Numerous trials, randomized and not, have tested regimens that exclude nucleosides in hopes of avoiding toxicities associated with those drugs. In Lyon and Nice, the No Nuc No Boost trial also avoids protease inhibitors (PIs) and nonnucleosides in a regimen including only the CCR5 antagonist maraviroc and the integrase inhibitor raltegravir [1]. Study participants had never taken antiretrovirals, had a CD4 count above 200, and had a viral load between 1000 and 100,000 copies. Everyone had HIV that uses the CCR5 coreceptor, and no one had resistance mutations associated with nucleosides, nonnucleosides, PIs, or integrase inhibitors. The trial excludes people with HBV infection or with HCV requiring treatment. People with low hemoglobin, neutrophils, platelets, or estimated glomerular filtration rate are excluded, as are people with high alkaline phosphatase, bilirubin, AST, or ALT.

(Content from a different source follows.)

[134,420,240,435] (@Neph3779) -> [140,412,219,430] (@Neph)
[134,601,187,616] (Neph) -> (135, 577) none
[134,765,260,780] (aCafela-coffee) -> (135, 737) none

All study participants begin maraviroc/raltegravir plus tenofovir/emtricitabine. Those with a viral load below 50 copies after 20 and 22 weeks of treatment stop tenofovir/emtricitabine at week 24 and continue the other two antiretrovirals. The primary endpoint is a viral load below 50 copies at week 48. After researchers recruited the first 10 people, enrollment stopped for 20 weeks then reopened for a second group of 30 participants.
This analysis focused on the first 10 participants, all of them men and 9 of them white. Median age stood at 37.5 years (interquartile range 25 to 54). CD4 counts ranged from 366 to 929 (median 453) and viral loads from 500 to about 31,600 copies (median 12,590 copies). All 10 men reached a viral load below 50 copies by week 8 of the induction phase, and all had a sub-50 load at week 48 of the maintenance phase. One person had an unconfirmed viral blip to 56 copies at week 44. Through 48 weeks median CD4 count rose from below 500 to above 700.

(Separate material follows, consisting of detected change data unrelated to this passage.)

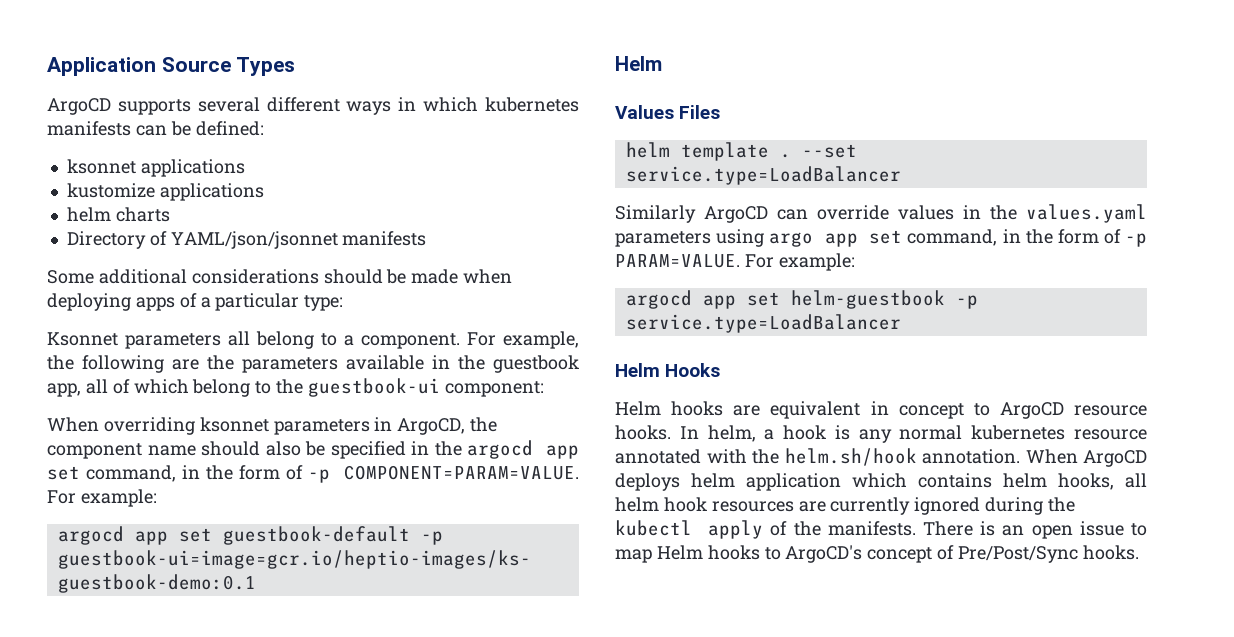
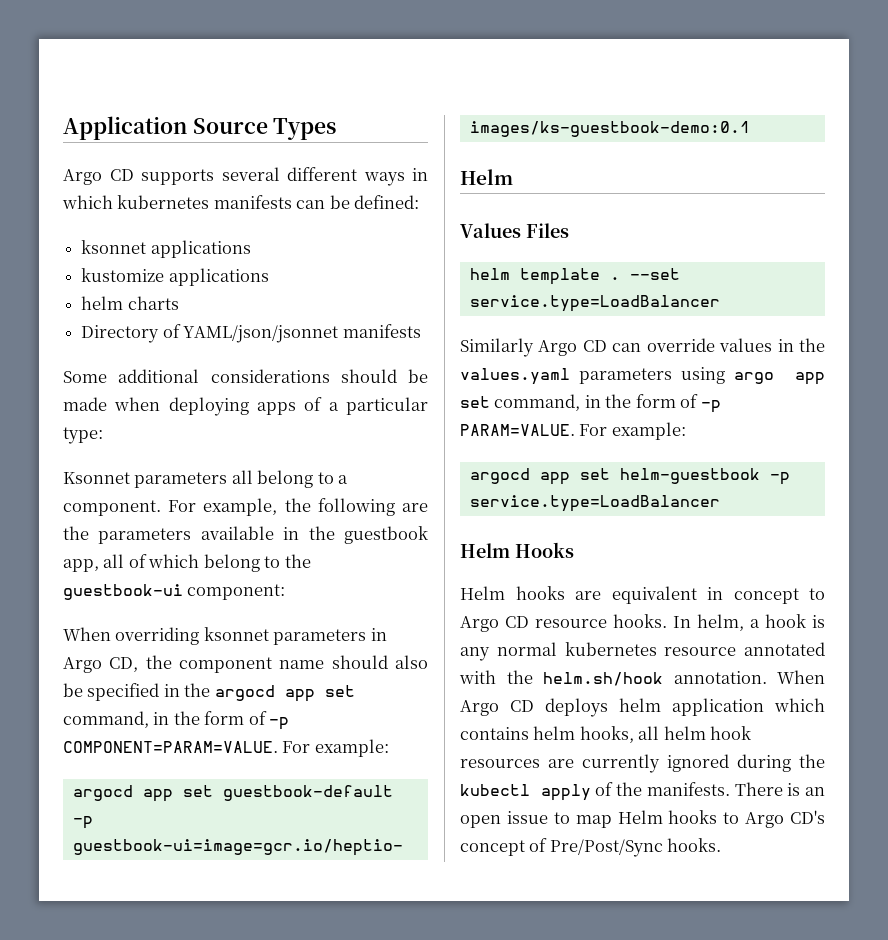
[47,98,111,115] ArgoCD -> [63,169,134,185] Argo CD
[397,418,466,435] ArgoCD, -> [63,657,139,673] Argo CD,
[704,206,768,223] ArgoCD -> [538,340,607,356] Argo CD
[999,402,1064,419] ArgoCD -> [460,616,529,632] Argo CD
[1083,450,1147,467] ArgoCD -> [460,700,534,716] Argo CD
[785,545,863,563] ArgoCD's -> [745,810,825,828] Argo CD's

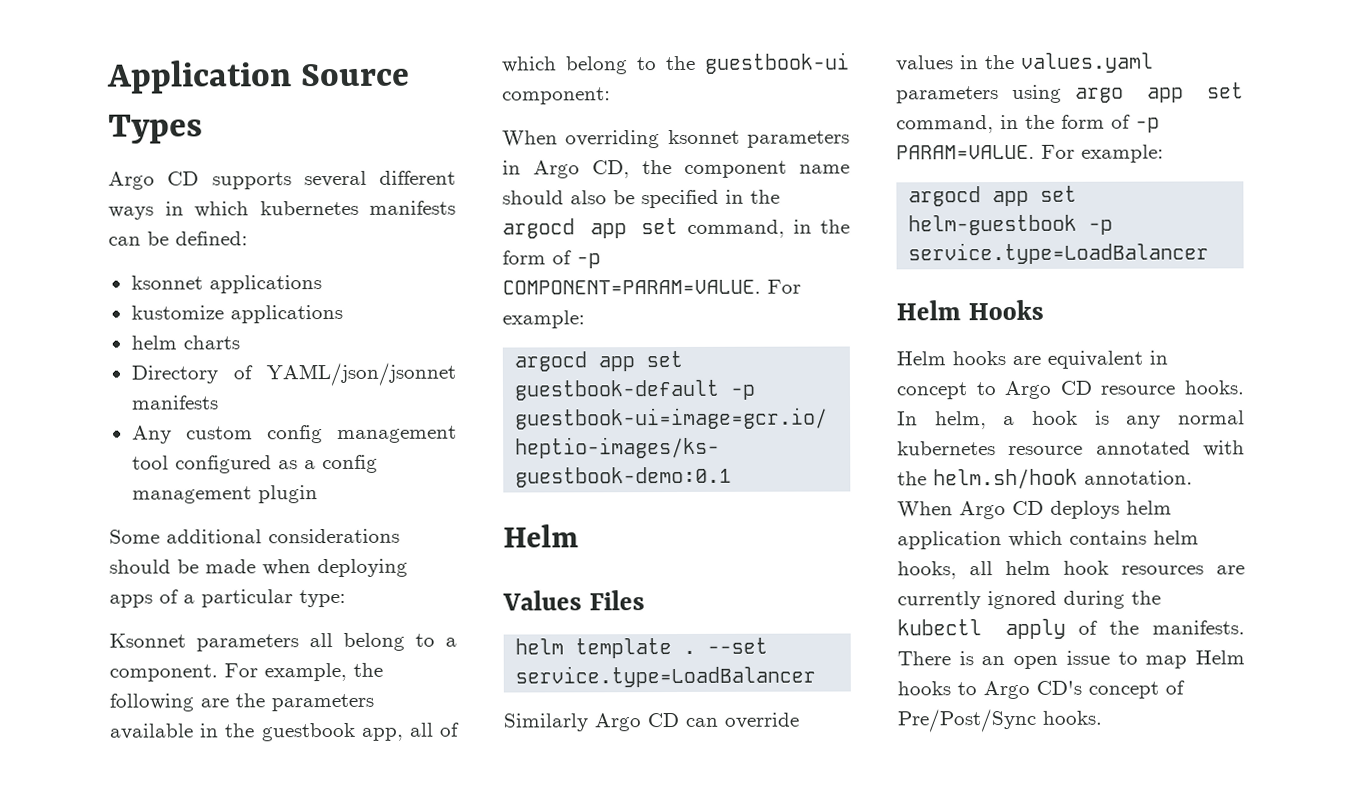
(421, 331) none -> [131,425,457,444] [131,454,378,474] [131,485,318,504] // Any custom config management tool configured as a config management plugin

No study participants had a serious adverse event or grade 4 adverse event. One person had a grade 3 creatine phosphokinase elevation after intense exercise, which spontaneously returned to normal. There were no unexpected adverse events.

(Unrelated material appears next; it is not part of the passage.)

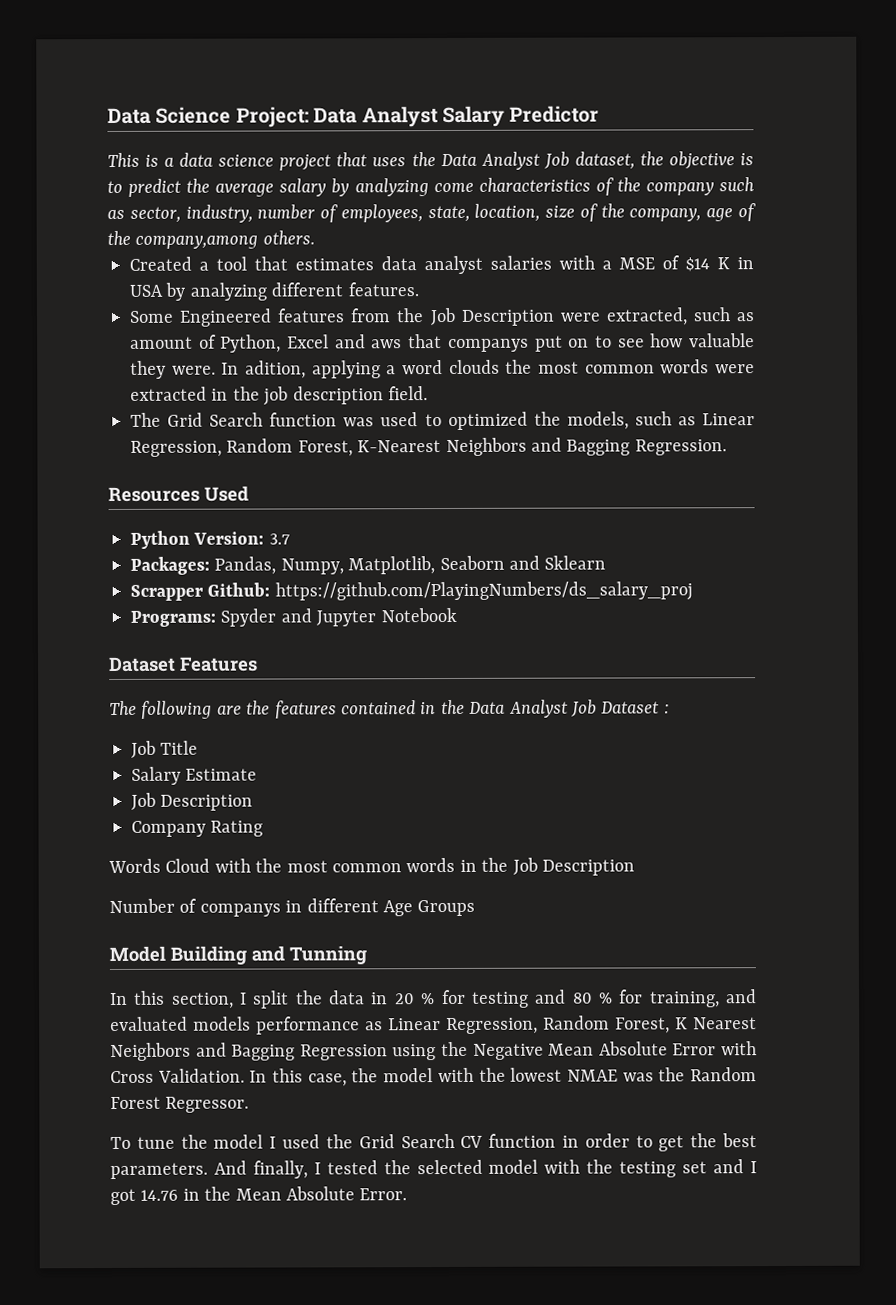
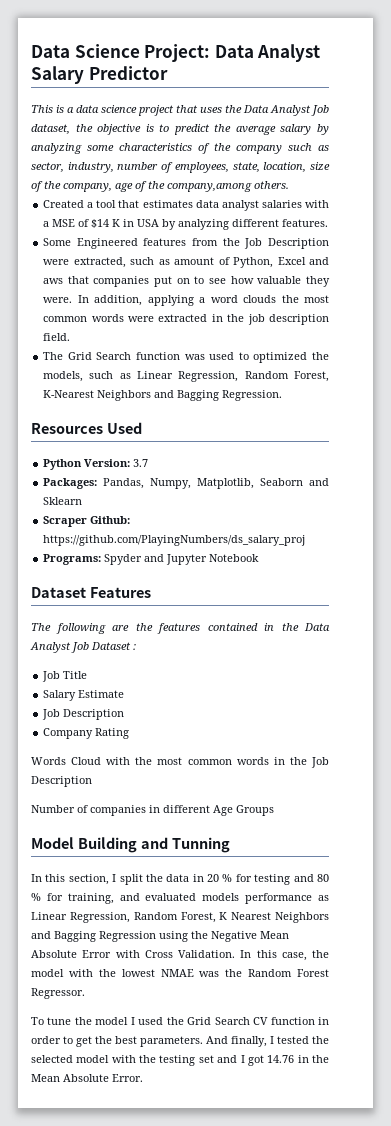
[433,182,474,193] come -> [87,145,114,151] some
[447,338,529,353] companys -> [93,276,150,287] companies
[245,360,306,379] adition, -> [94,295,143,306] addition,
[130,584,203,601] Scrapper -> [43,516,88,527] Scraper
[199,903,281,917] companys -> [90,805,146,816] companies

On the basis of these preliminary findings, the investigators proposed that maraviroc/raltegravir "appears a safe and effective antiretroviral treatment for this population." They stressed that their findings contrast with those of the ROCnRAL study, which tested maraviroc/raltegravir in antiretroviral-experienced people [2]. ROCnRAL participants had taken antiretrovirals for a median 15 years when they switched to the two-drug regimen with a viral load below 50 copies. Through 24 weeks of treatment, 5 of 44 study participants (11%) had virologic failure and 2 (4.5%) dropped out because of serious adverse events. Because of these findings, the Data and Safety Monitoring Board recommended stopping the trial. Raltegravir resistance mutations arose in 3 of 5 people with virologic failure, and virus in 1 person switched from the CCR5 coreceptor to CXCR4.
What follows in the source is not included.